_DATA FOR PROCESSING_

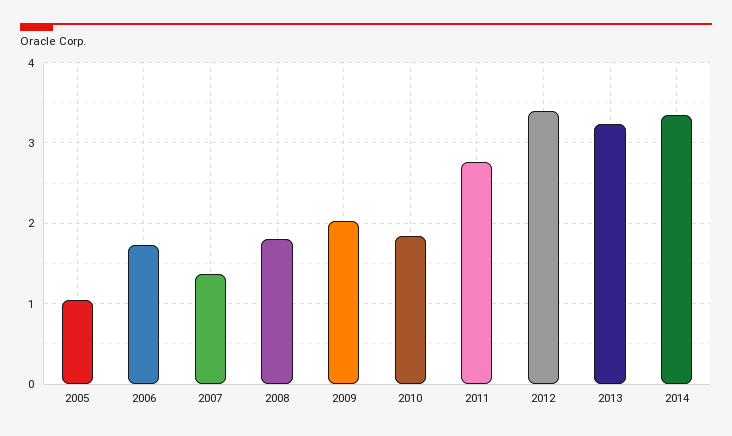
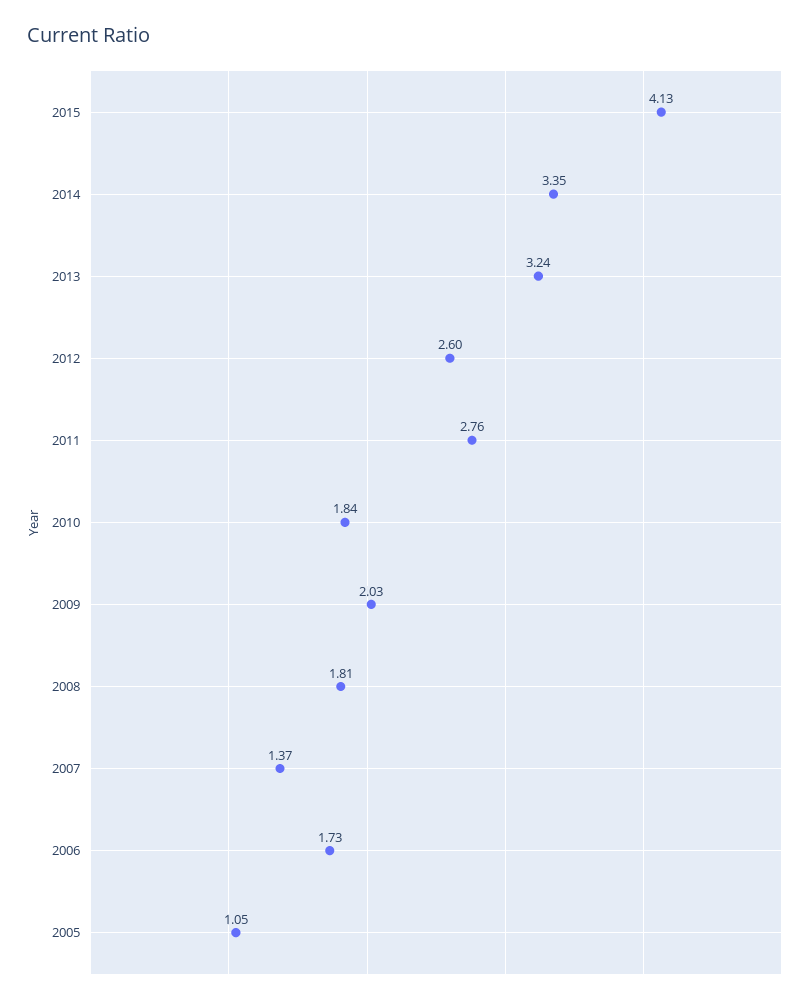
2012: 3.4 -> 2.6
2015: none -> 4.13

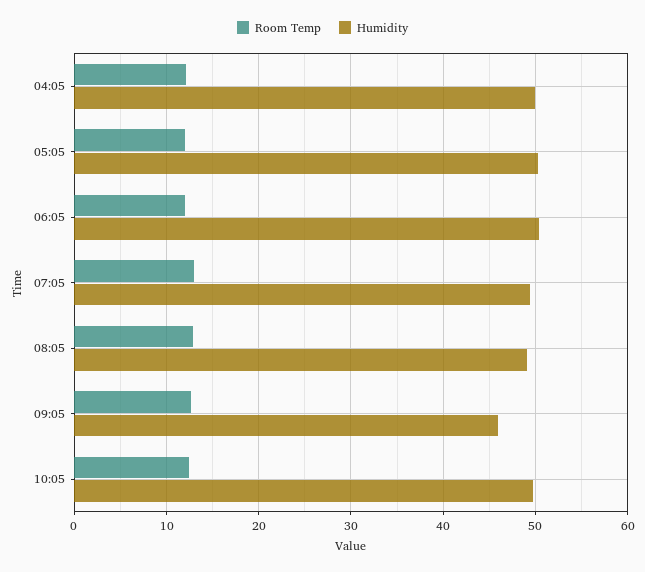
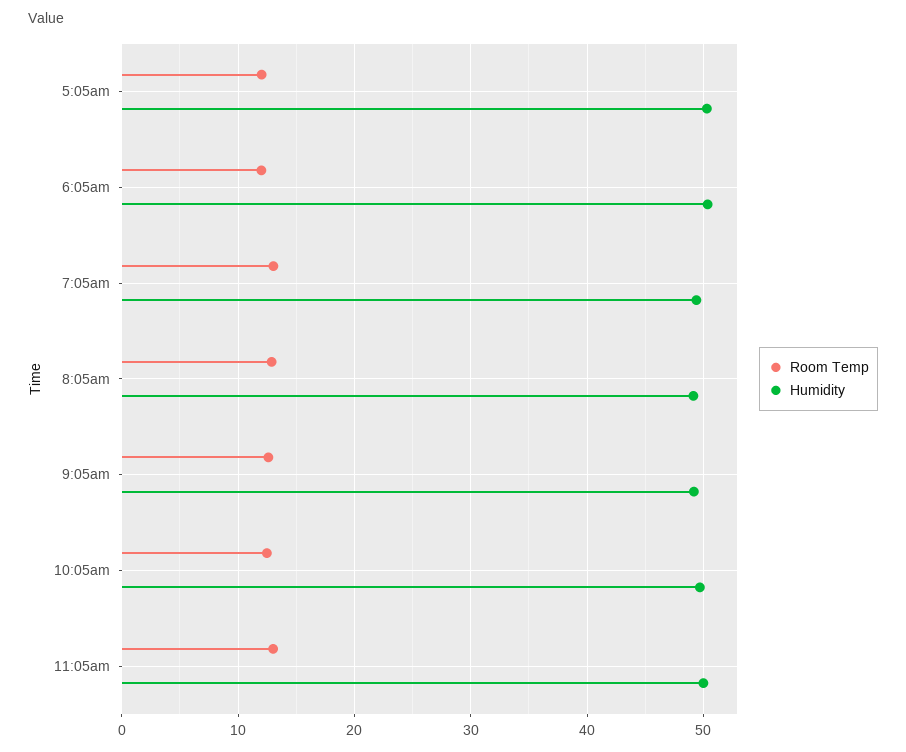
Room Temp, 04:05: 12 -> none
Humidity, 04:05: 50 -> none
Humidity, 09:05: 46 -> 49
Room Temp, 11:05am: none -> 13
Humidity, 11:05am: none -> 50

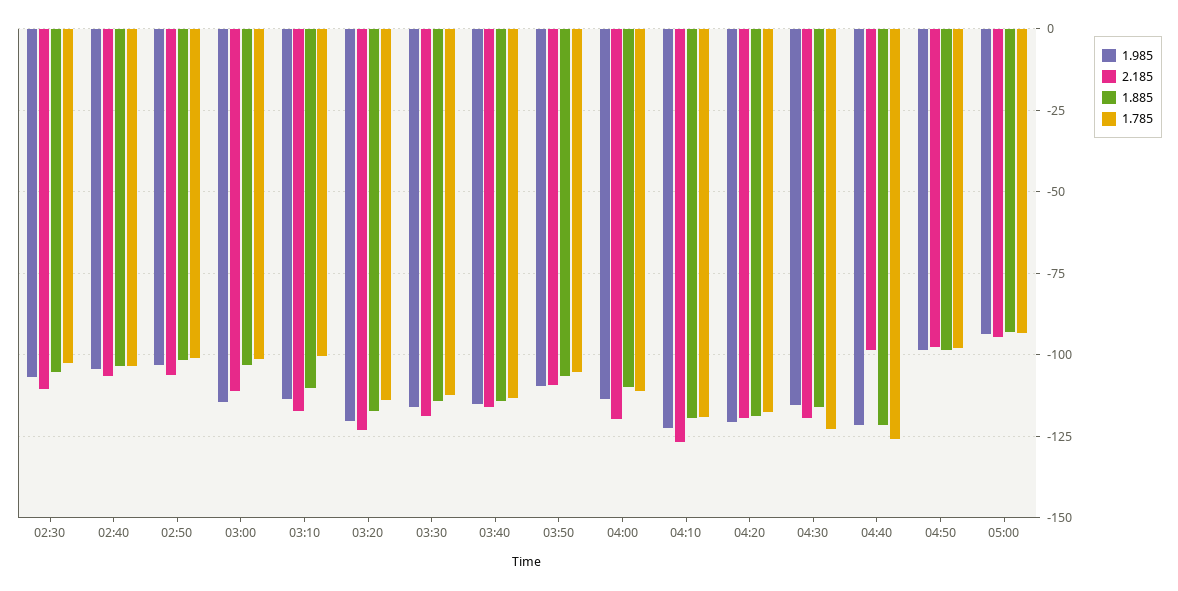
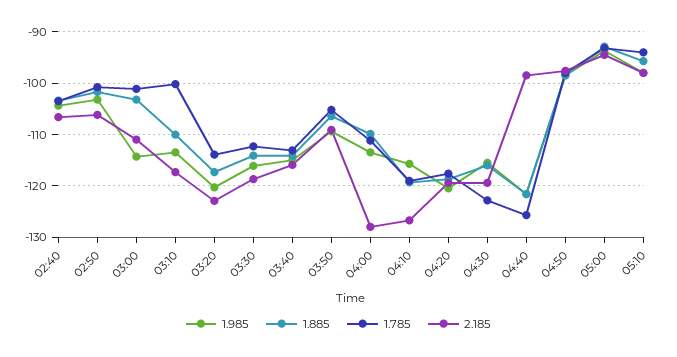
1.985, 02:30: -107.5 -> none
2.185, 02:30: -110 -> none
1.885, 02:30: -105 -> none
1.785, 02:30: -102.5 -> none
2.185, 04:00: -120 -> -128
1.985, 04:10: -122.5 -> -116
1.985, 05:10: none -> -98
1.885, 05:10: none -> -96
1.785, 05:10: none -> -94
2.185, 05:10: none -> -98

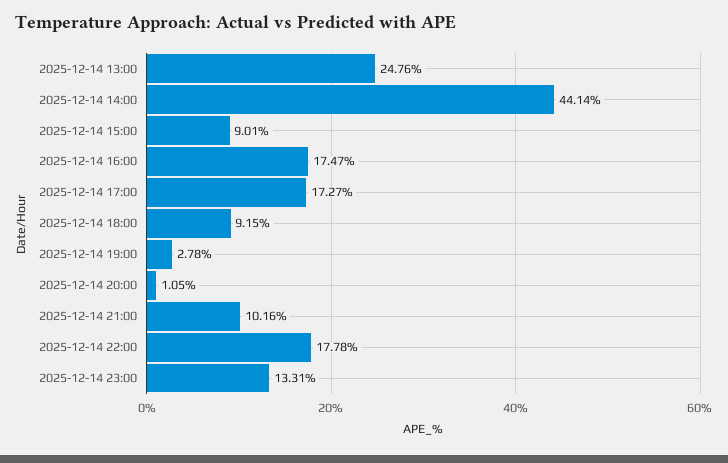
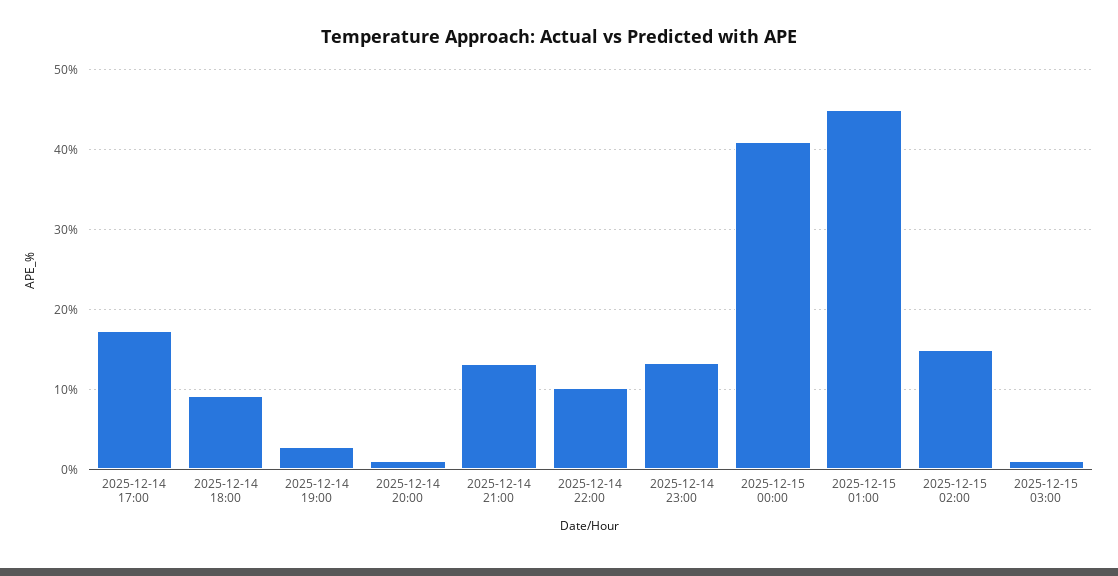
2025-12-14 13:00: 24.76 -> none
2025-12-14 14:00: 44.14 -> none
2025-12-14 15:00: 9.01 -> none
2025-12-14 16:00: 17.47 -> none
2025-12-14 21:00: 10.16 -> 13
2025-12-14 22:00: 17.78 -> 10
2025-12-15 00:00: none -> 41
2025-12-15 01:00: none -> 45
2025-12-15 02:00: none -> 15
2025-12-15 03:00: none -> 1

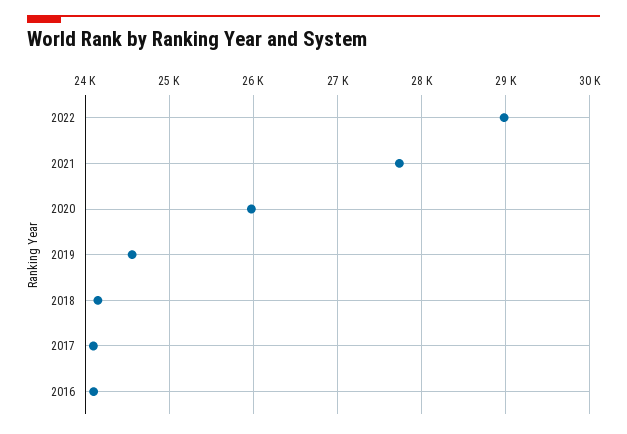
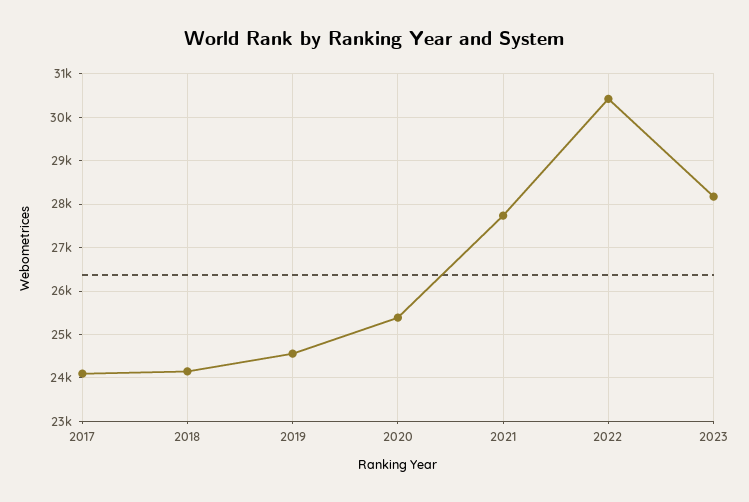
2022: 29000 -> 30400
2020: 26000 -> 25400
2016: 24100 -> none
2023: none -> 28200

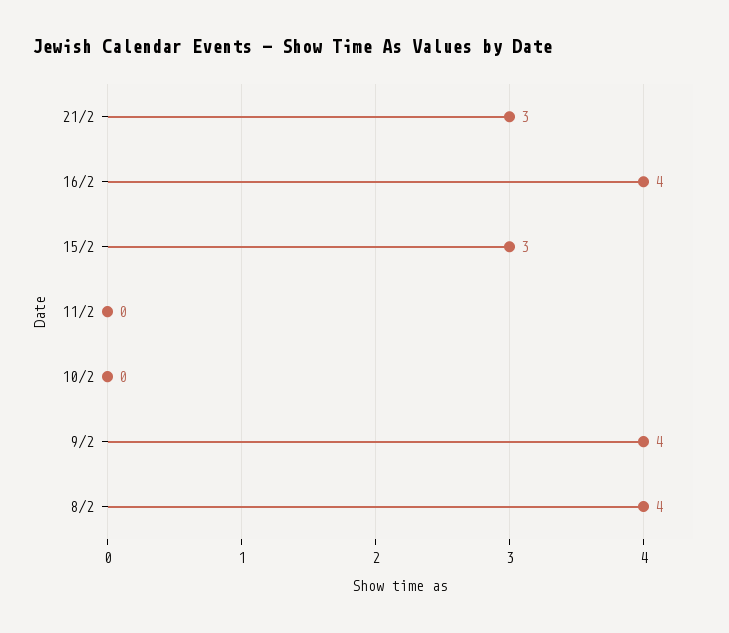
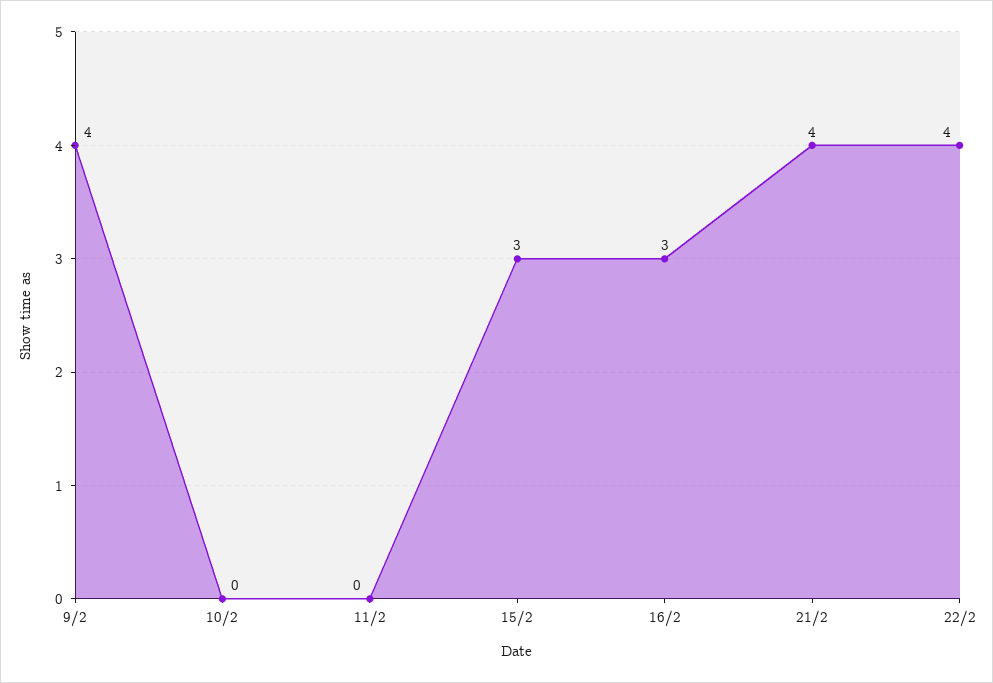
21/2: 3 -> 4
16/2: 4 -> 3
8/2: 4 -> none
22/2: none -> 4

_EXERCISE REQUIREMENTS_
An exact copy of the material above is required, free of any pictures.

_RESULT OF THIS EXERCISE_
2012: 3.4 -> 2.6
2015: none -> 4.13

Room Temp, 04:05: 12 -> none
Humidity, 04:05: 50 -> none
Humidity, 09:05: 46 -> 49
Room Temp, 11:05am: none -> 13
Humidity, 11:05am: none -> 50

1.985, 02:30: -107.5 -> none
2.185, 02:30: -110 -> none
1.885, 02:30: -105 -> none
1.785, 02:30: -102.5 -> none
2.185, 04:00: -120 -> -128
1.985, 04:10: -122.5 -> -116
1.985, 05:10: none -> -98
1.885, 05:10: none -> -96
1.785, 05:10: none -> -94
2.185, 05:10: none -> -98

2025-12-14 13:00: 24.76 -> none
2025-12-14 14:00: 44.14 -> none
2025-12-14 15:00: 9.01 -> none
2025-12-14 16:00: 17.47 -> none
2025-12-14 21:00: 10.16 -> 13
2025-12-14 22:00: 17.78 -> 10
2025-12-15 00:00: none -> 41
2025-12-15 01:00: none -> 45
2025-12-15 02:00: none -> 15
2025-12-15 03:00: none -> 1

2022: 29000 -> 30400
2020: 26000 -> 25400
2016: 24100 -> none
2023: none -> 28200

21/2: 3 -> 4
16/2: 4 -> 3
8/2: 4 -> none
22/2: none -> 4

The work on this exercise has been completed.